**PROBLEM TO SOLVE:** Could you restate word for word every line from the one containing "Richard Jackson's Lawn" to the end of the data below, pictures excluded?

**MATERIAL PROVIDED:**

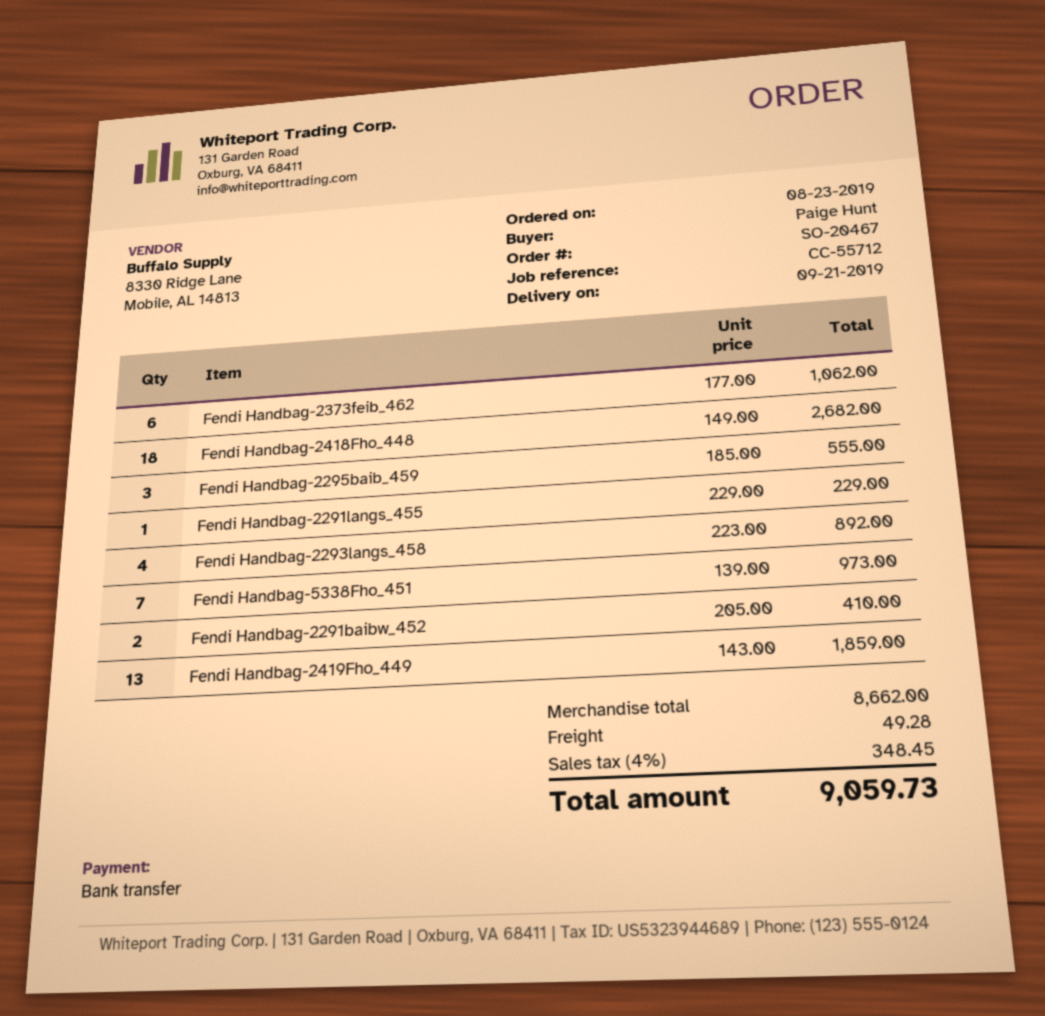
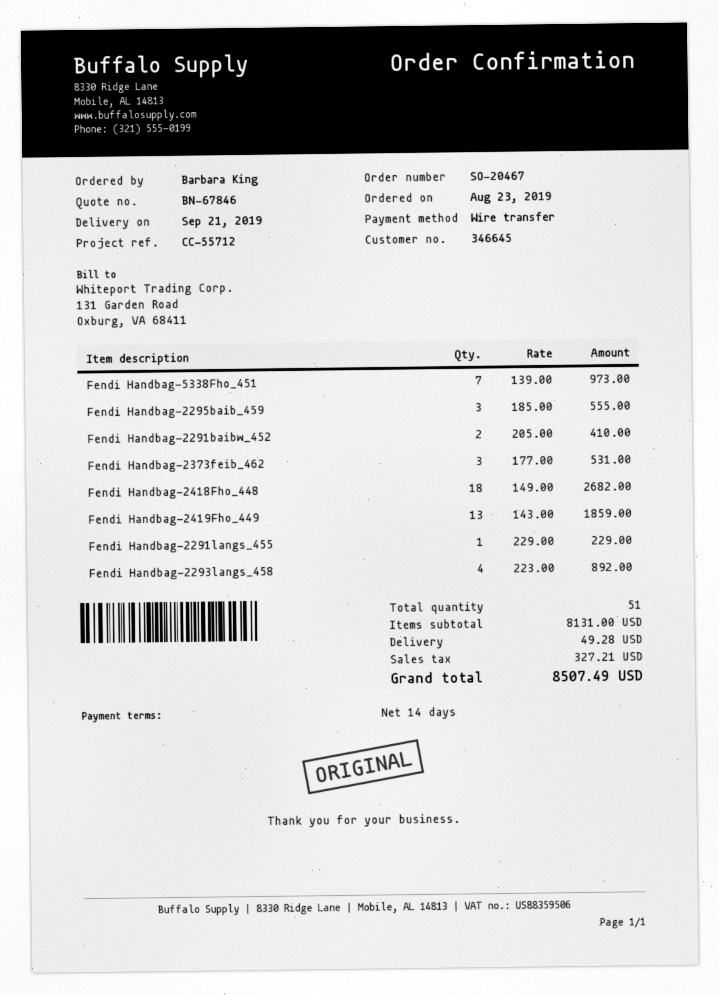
ordered by: Paige Hunt -> Barbara King
Fendi Handbag-2373feib_462: 6 x 177.00 = 1062.00 -> 3 x 177.00 = 531.00
subtotal: 8662.00 -> 8131.00
tax: 348.45 -> 327.21
total: 9059.73 -> 8507.49

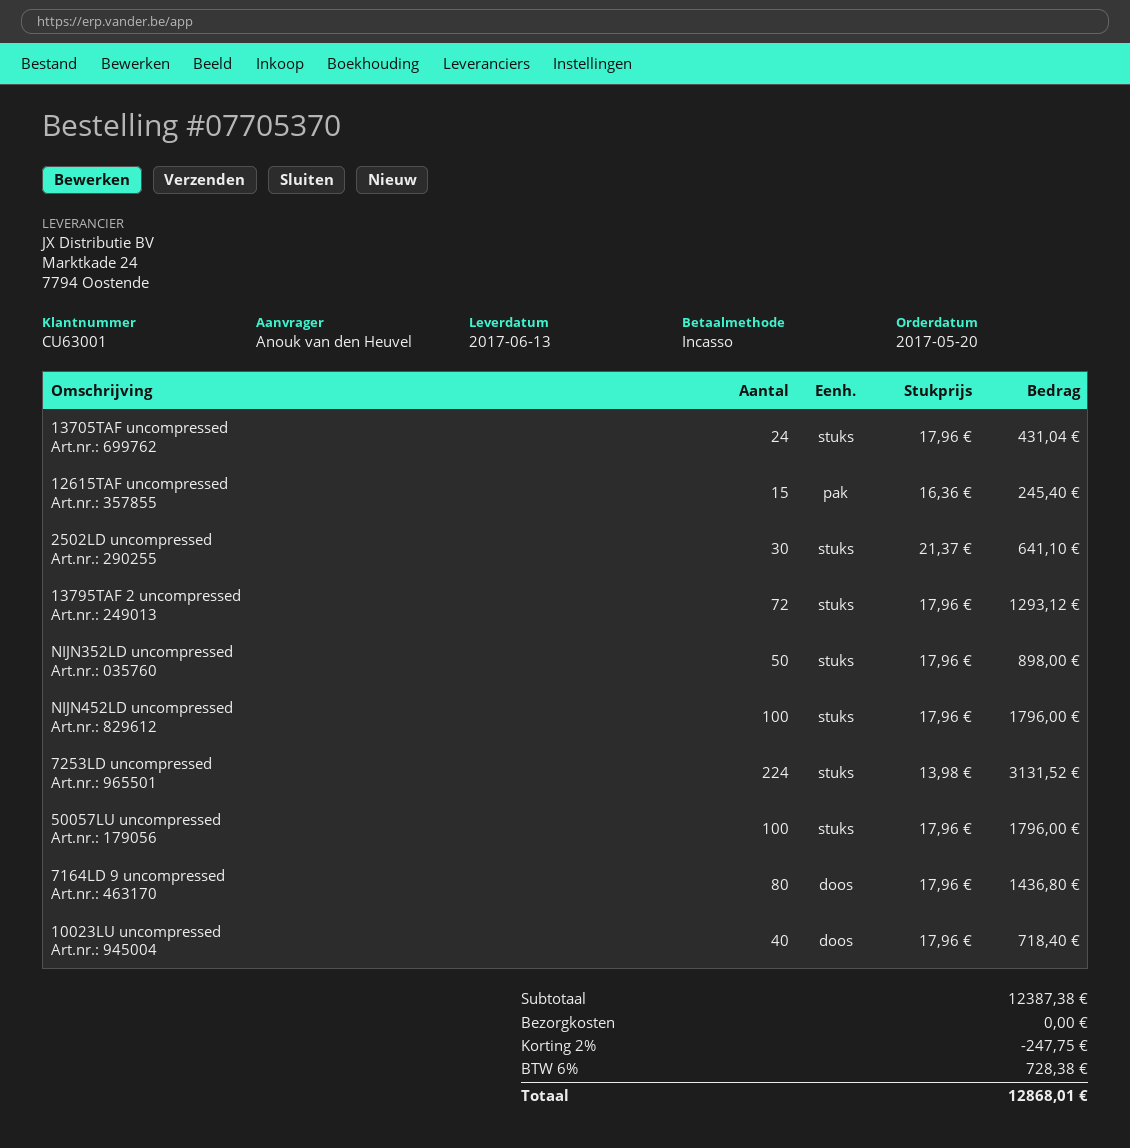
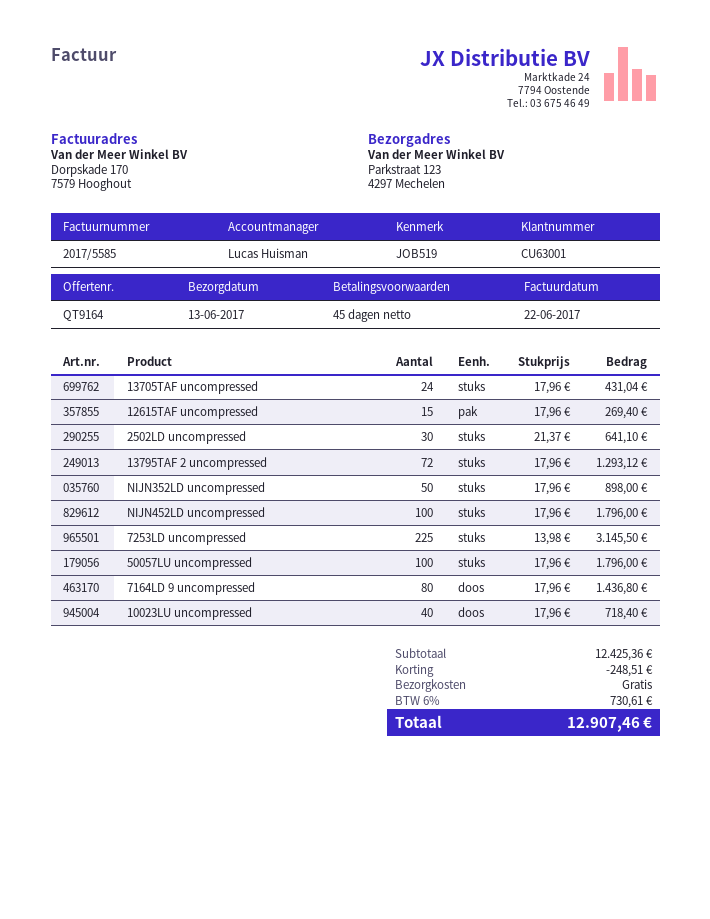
12615TAF uncompressed: 15 x 16.36 = 245.40 -> 15 x 17.96 = 269.40
7253LD uncompressed: 224 x 13.98 = 3131.52 -> 225 x 13.98 = 3145.50
subtotal: 12387.38 -> 12425.36
discount: 247.75 -> 248.51
tax: 6% = 728.38 -> 6% = 730.61
total: 12868.01 -> 12907.46

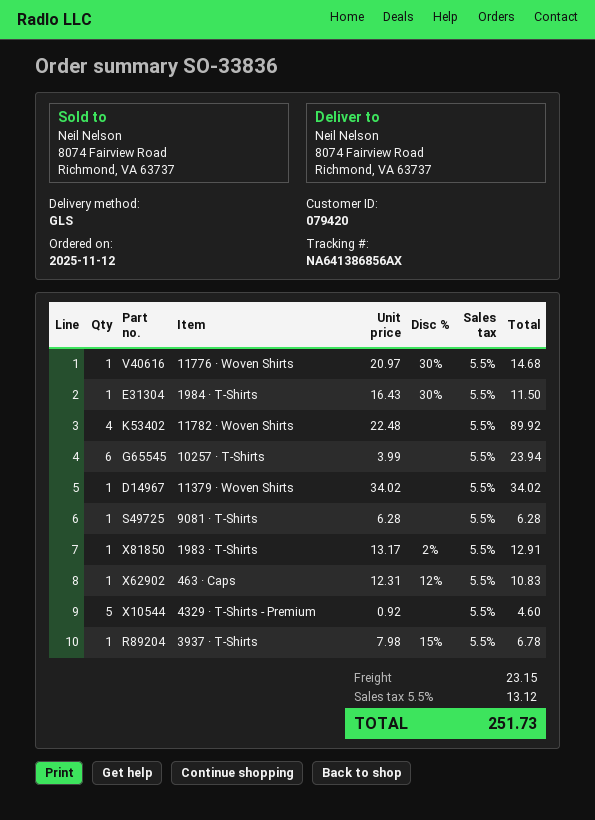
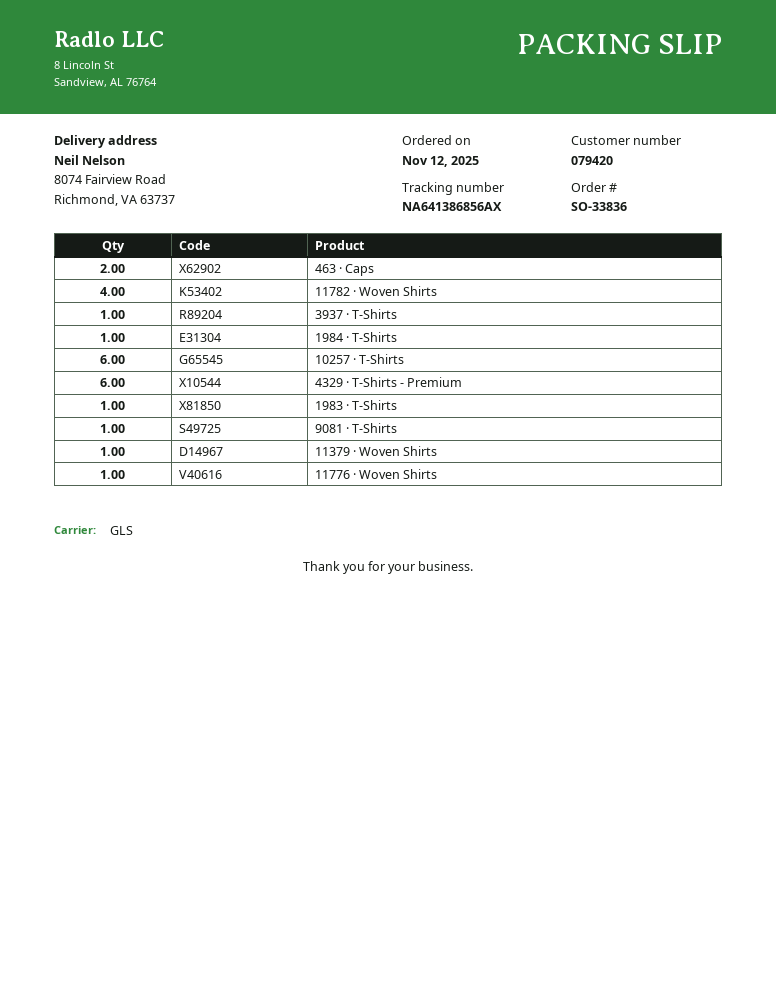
463 · Caps: 1 -> 2
4329 · T-Shirts - Premium: 5 -> 6

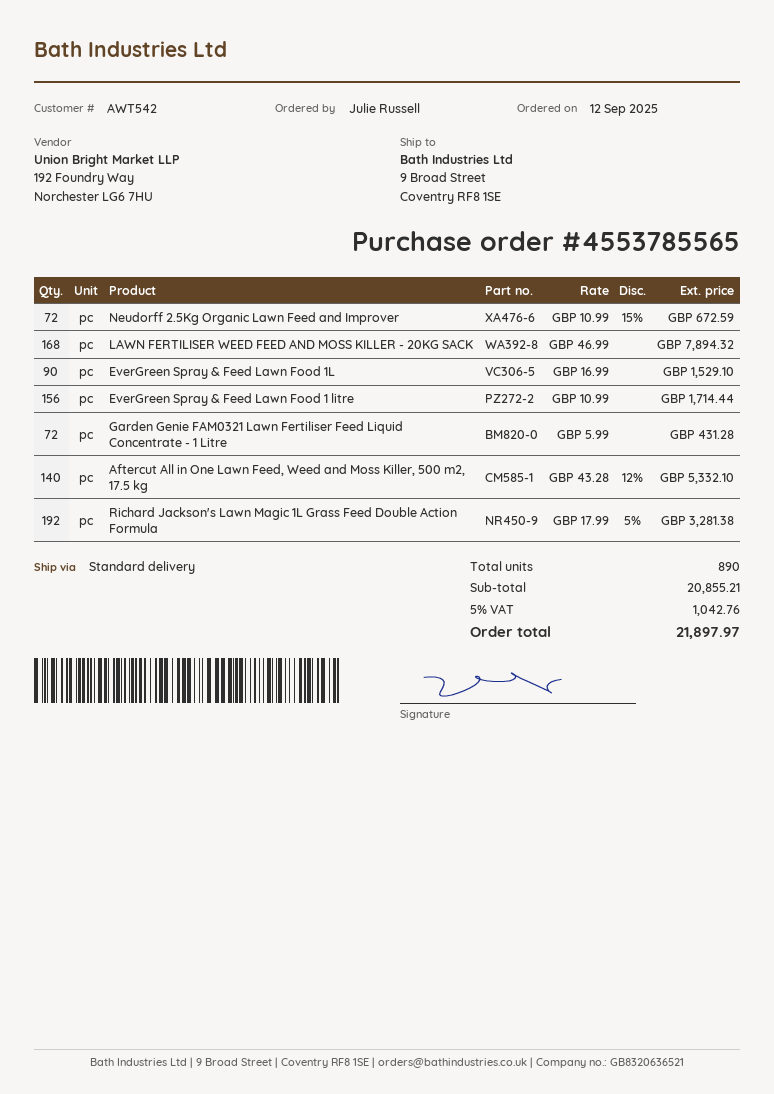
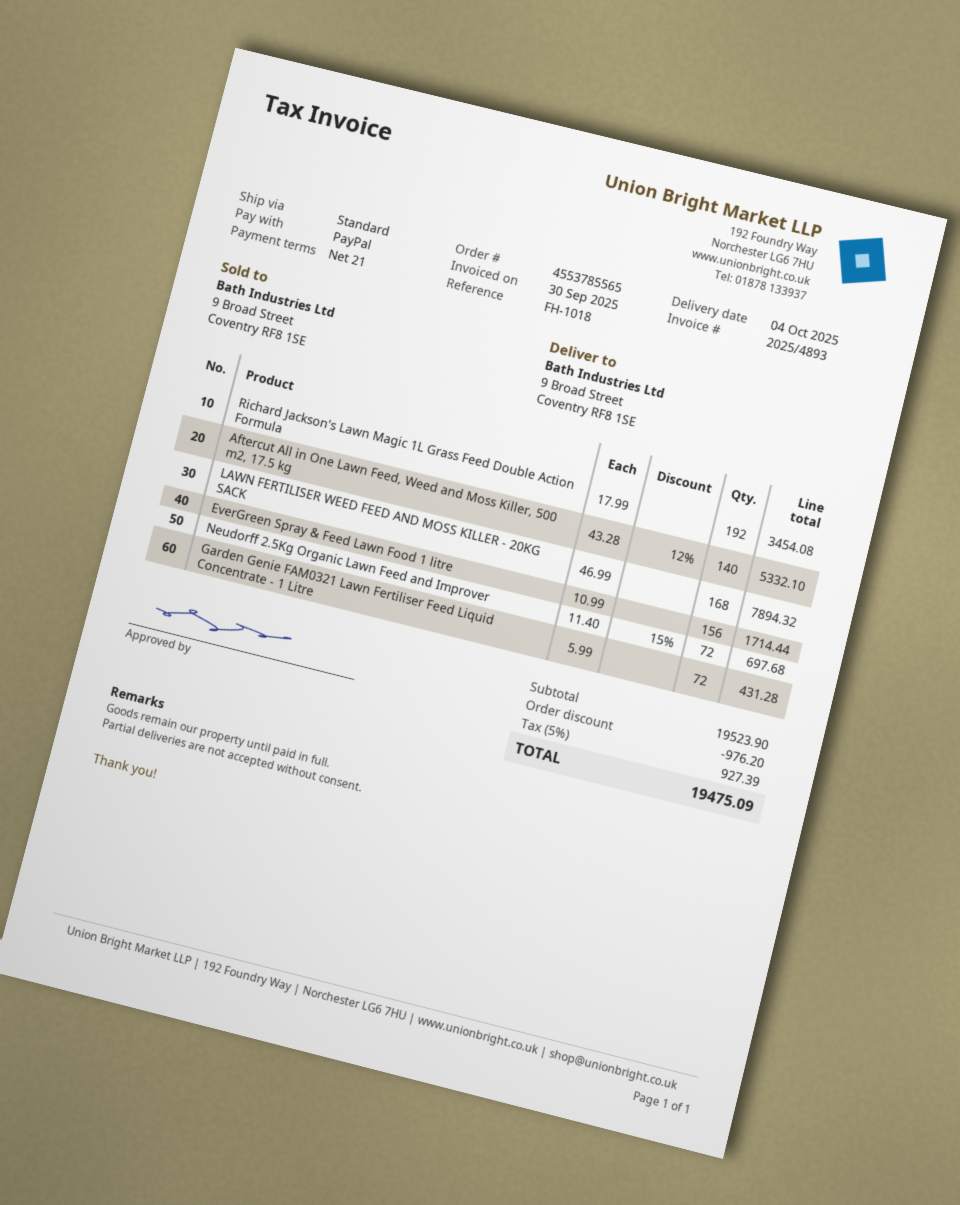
Neudorff 2.5Kg Organic Lawn Feed and Improver: 72 x 10.99 - 15% = 672.59 -> 72 x 11.40 - 15% = 697.68
EverGreen Spray & Feed Lawn Food 1L: 90 x 16.99 = 1529.10 -> none
Richard Jackson's Lawn Magic 1L Grass Feed Double Action Formula: 192 x 17.99 - 5% = 3281.38 -> 192 x 17.99 = 3454.08
subtotal: 20855.21 -> 19523.90
discount: none -> 976.20
tax: 5% = 1042.76 -> 5% = 927.39
total: 21897.97 -> 19475.09

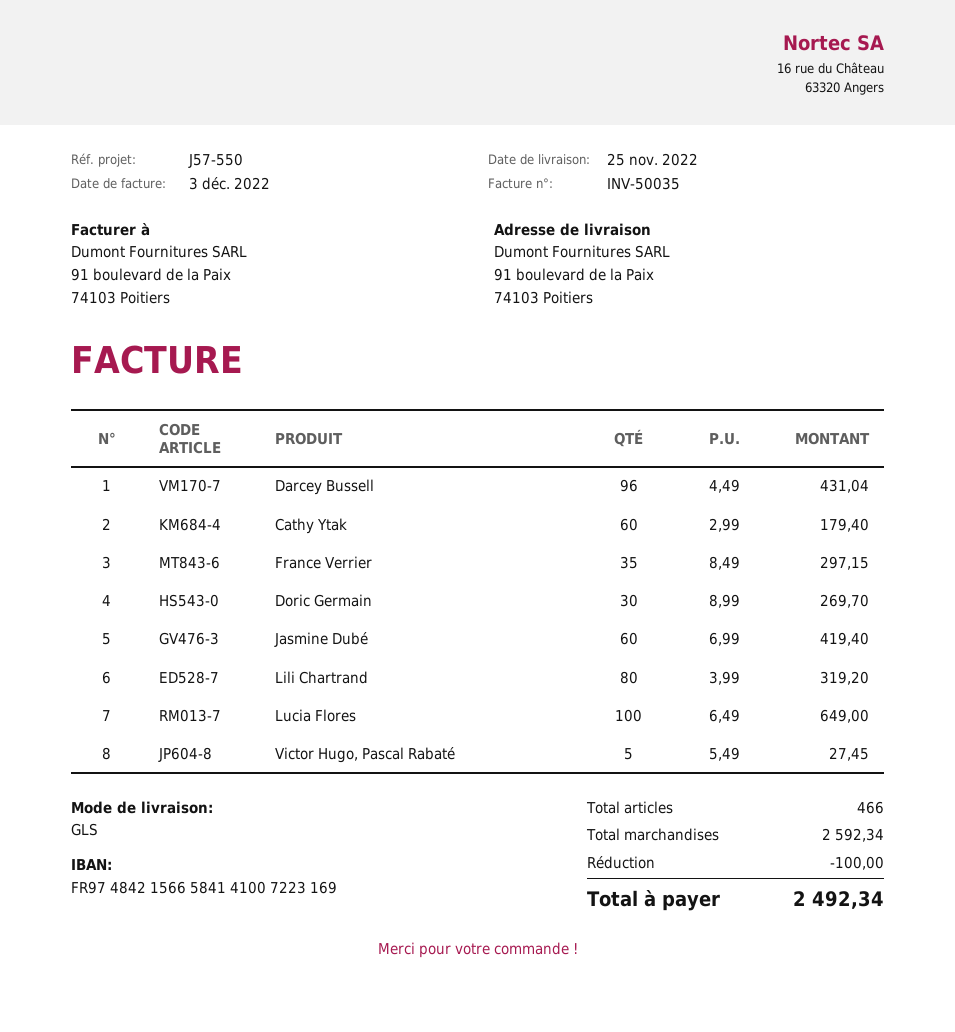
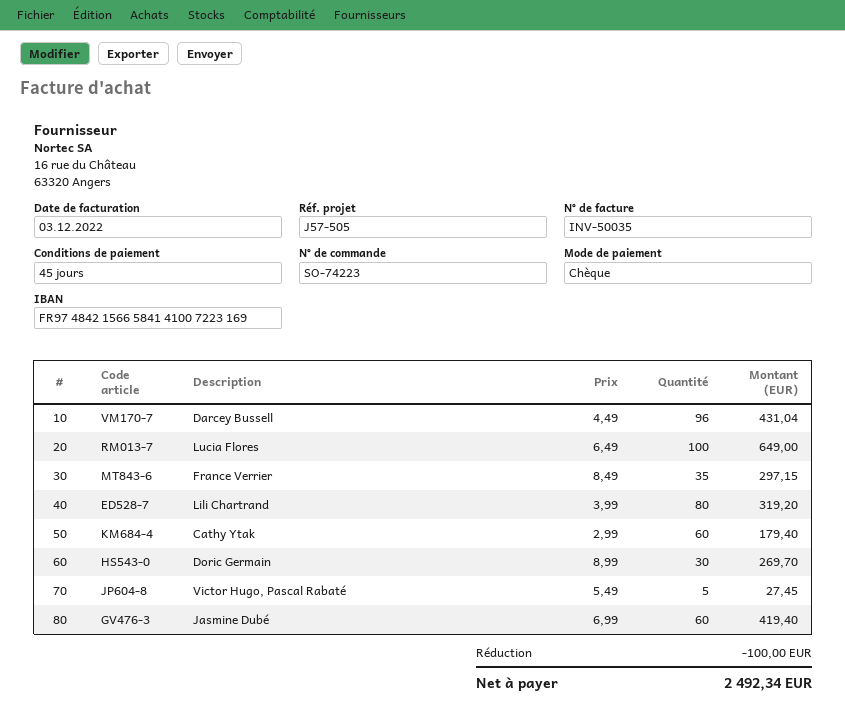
reference: J57-550 -> J57-505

**RESPONSE AREA:**
Richard Jackson's Lawn Magic 1L Grass Feed Double Action Formula: 192 x 17.99 - 5% = 3281.38 -> 192 x 17.99 = 3454.08
subtotal: 20855.21 -> 19523.90
discount: none -> 976.20
tax: 5% = 1042.76 -> 5% = 927.39
total: 21897.97 -> 19475.09

reference: J57-550 -> J57-505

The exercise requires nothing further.